Andrea Johnson, president of the Hartford Federation of Teachers, which has 2,400 teachers, addressed the state Board of Education at its meeting Friday to criticize the evaluation proposal as not taking into account one important factor: poverty.

She said the achievement gap begins before poor students come to school and leaving out the socio-economic factors that hurt them is a major gap.In 2011, the National Center for Teacher Quality gave Connecticut a C- for delivering well-prepared teachers; C+ for expanding the pool of teachers; D for retaining effective teachers and D+ for helping ineffective teachers..

The most controversial portion of Malloy’s agenda is a change in tenure that will need legislative approval. In his state of the state message this week he said tenure now is “too easy to get and too hard to take away.”
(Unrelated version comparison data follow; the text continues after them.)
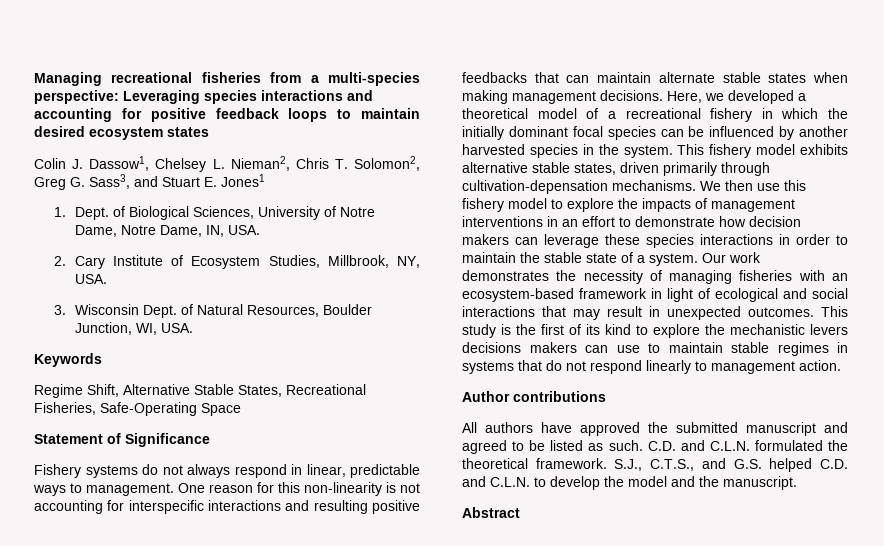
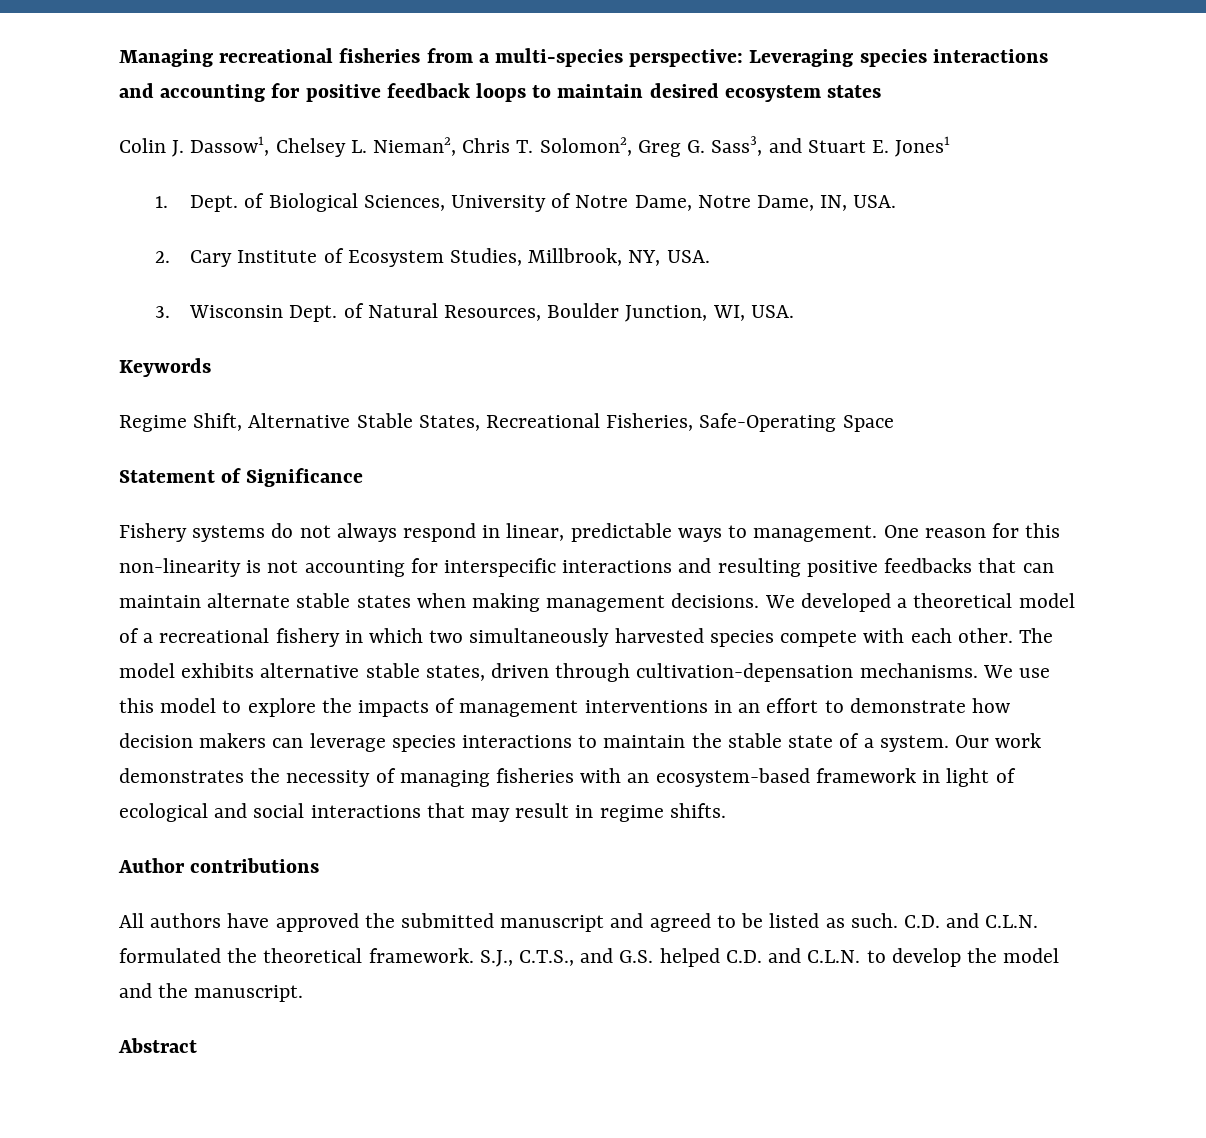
- Here, we developed a theoretical model of a recreational fishery in which the initially dominant focal species can be influenced by another harvested species in the system. This fishery model exhibits alternative stable states, driven primarily through cultivation-depensation mechanisms.
+ We developed a theoretical model of a recreational fishery in which two simultaneously harvested species compete with each other. The model exhibits alternative stable states, driven through cultivation-depensation mechanisms.
- We then use this fishery model to explore the impacts of management interventions in an effort to demonstrate how decision makers can leverage these species interactions in order to maintain the stable state of a system.
+ We use this model to explore the impacts of management interventions in an effort to demonstrate how decision makers can leverage species interactions to maintain the stable state of a system.
- Our work demonstrates the necessity of managing fisheries with an ecosystem-based framework in light of ecological and social interactions that may result in unexpected outcomes. This study is the first of its kind to explore the mechanistic levers decisions makers can use to maintain stable regimes in systems that do not respond linearly to management action.
+ Our work demonstrates the necessity of managing fisheries with an ecosystem-based framework in light of ecological and social interactions that may result in regime shifts.

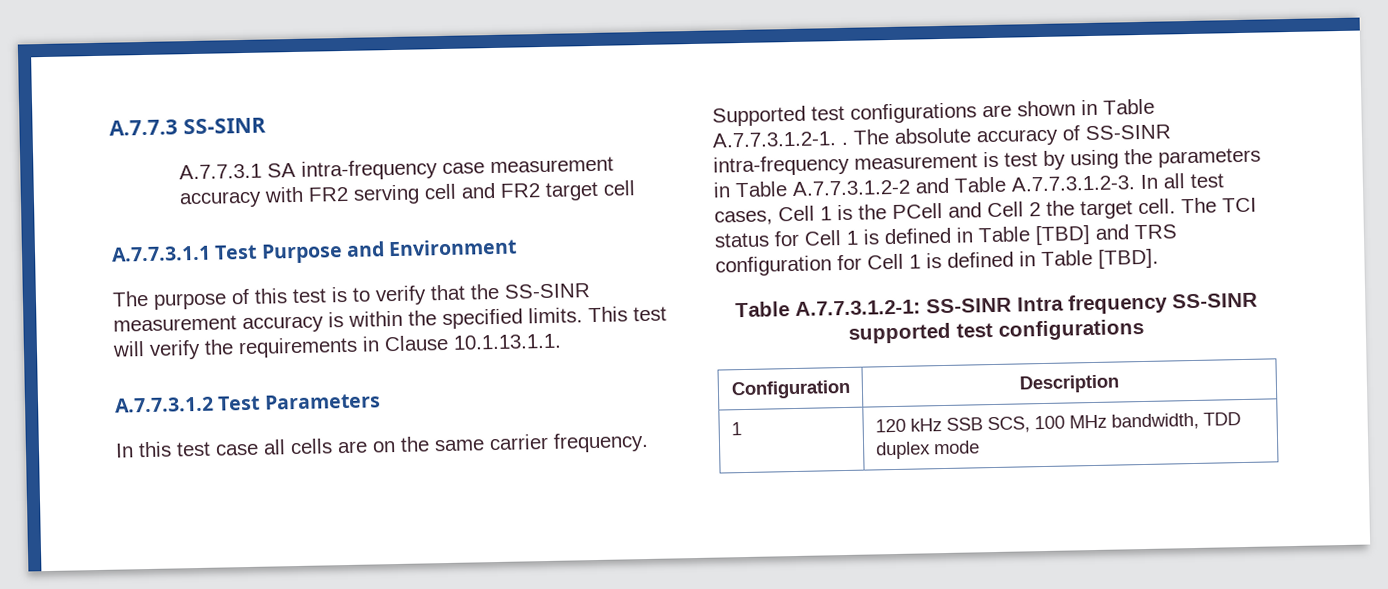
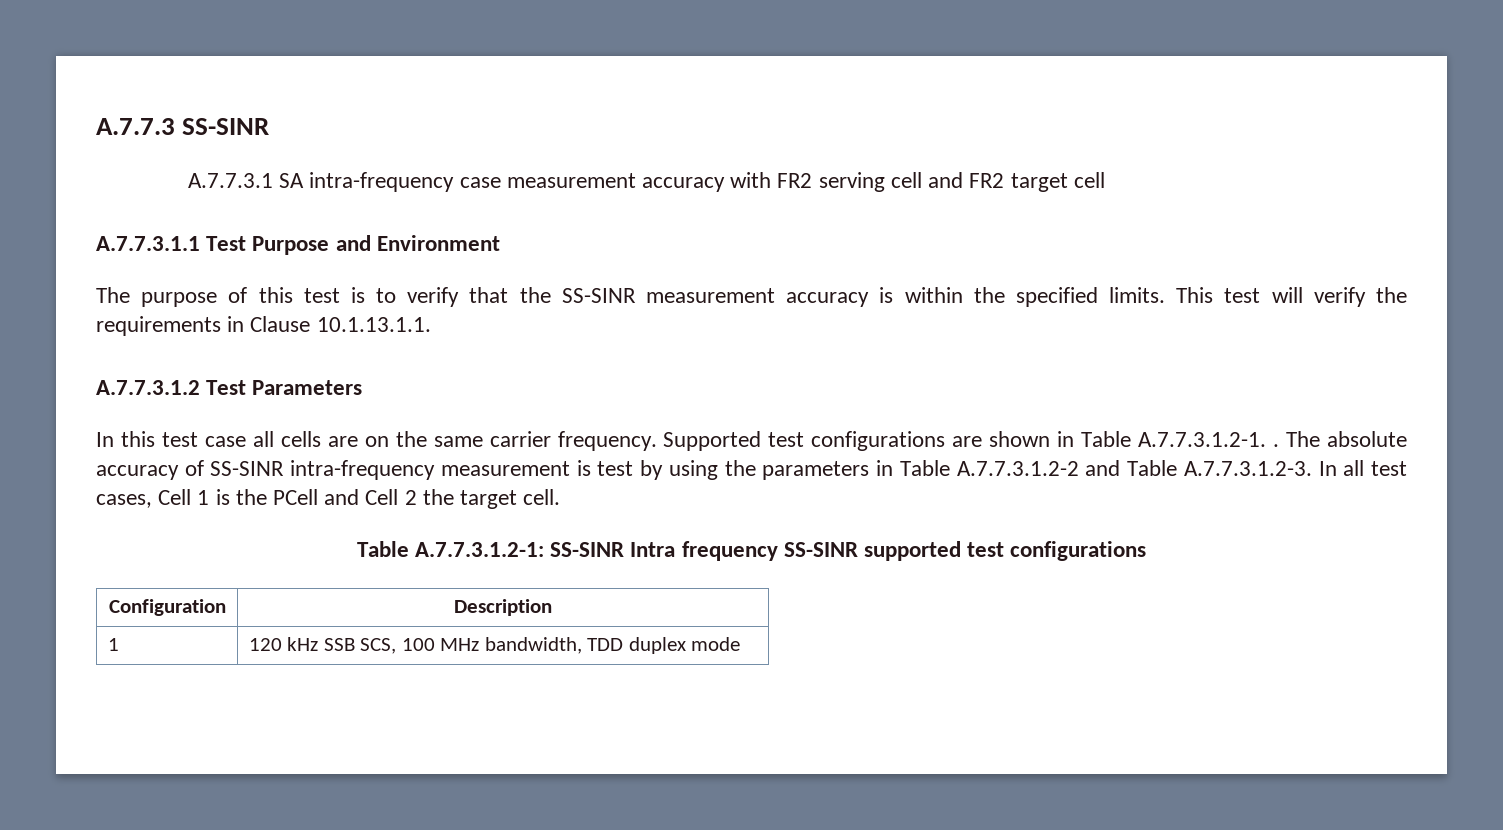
- The TCI status for Cell 1 is defined in Table [TBD] and TRS configuration for Cell 1 is defined in Table [TBD].

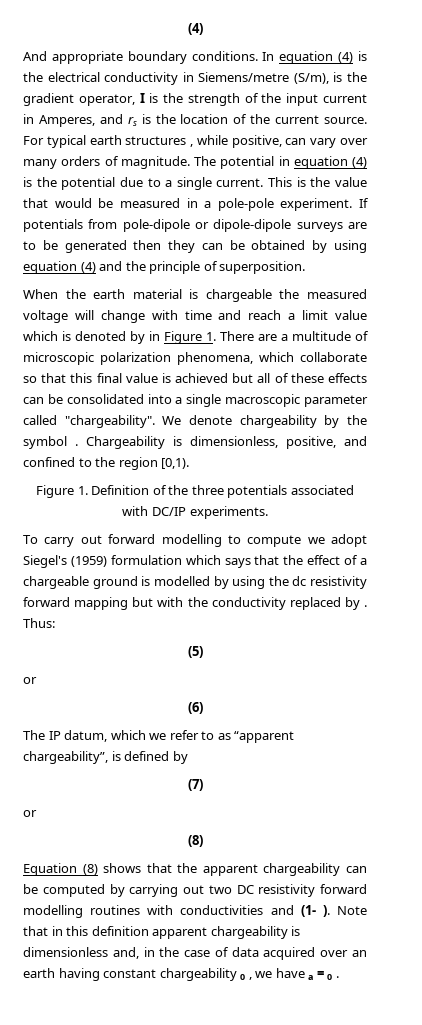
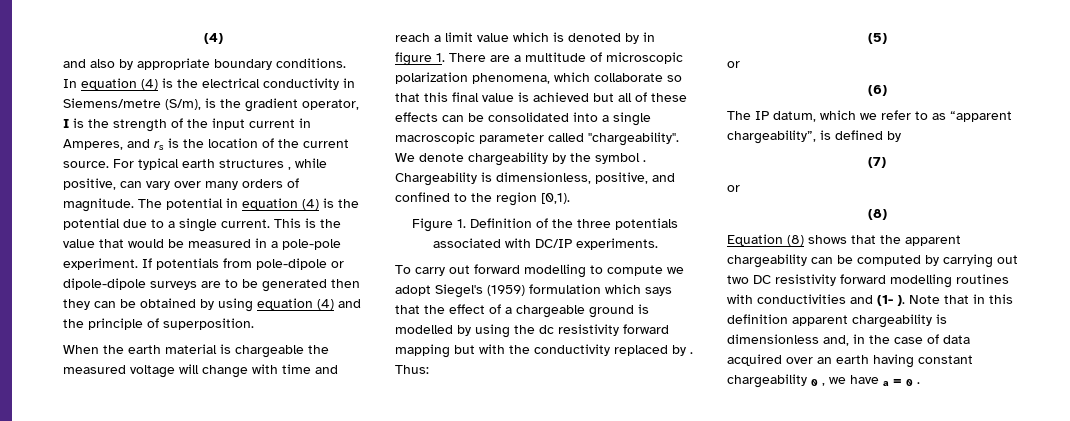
- And appropriate boundary conditions.
+ and also by appropriate boundary conditions.
- When the earth material is chargeable the measured voltage will change with time and reach a limit value which is denoted by in Figure 1. There are a multitude of microscopic polarization phenomena, which collaborate so that this final value is achieved but all of these effects can be consolidated into a single macroscopic parameter called "chargeability".
+ When the earth material is chargeable the measured voltage will change with time and reach a limit value which is denoted by in figure 1. There are a multitude of microscopic polarization phenomena, which collaborate so that this final value is achieved but all of these effects can be consolidated into a single macroscopic parameter called "chargeability".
Under his plan, teachers could get tenure in 2.5 years with two exemplary evaluations or in four years with three exemplary reviews. They would have five years total to get tenure or find another profession. Teachers now can obtain tenure in four years, but the criticism has been a lack of rigorous evaluation.

“I think most teachers can expect good evaluations because most teachers are good,” Malloy said in an interview with the New Haven Register on his reform package.

He said the new evaluation system builds in assistance for struggling teachers to come up to par.

“You will get all the help you need to turn around your performance, but if you are unable to do that, then you get separated,” Malloy said earlier this week.

The governor is also looking to raise the standards of students entering the teaching profession by offering financial incentives for top performers and upgrading the minimum qualification to a B+ average in course work, rather than the current B- requirement.

“We think teachers should be counseled out of teaching early in their collegiate careers if they are not the right candidates for it. We are going to put a lot of pressure on our state university system to do just that,” Malloy said.

He estimated the new system for evaluation and tenure will take two years to build out.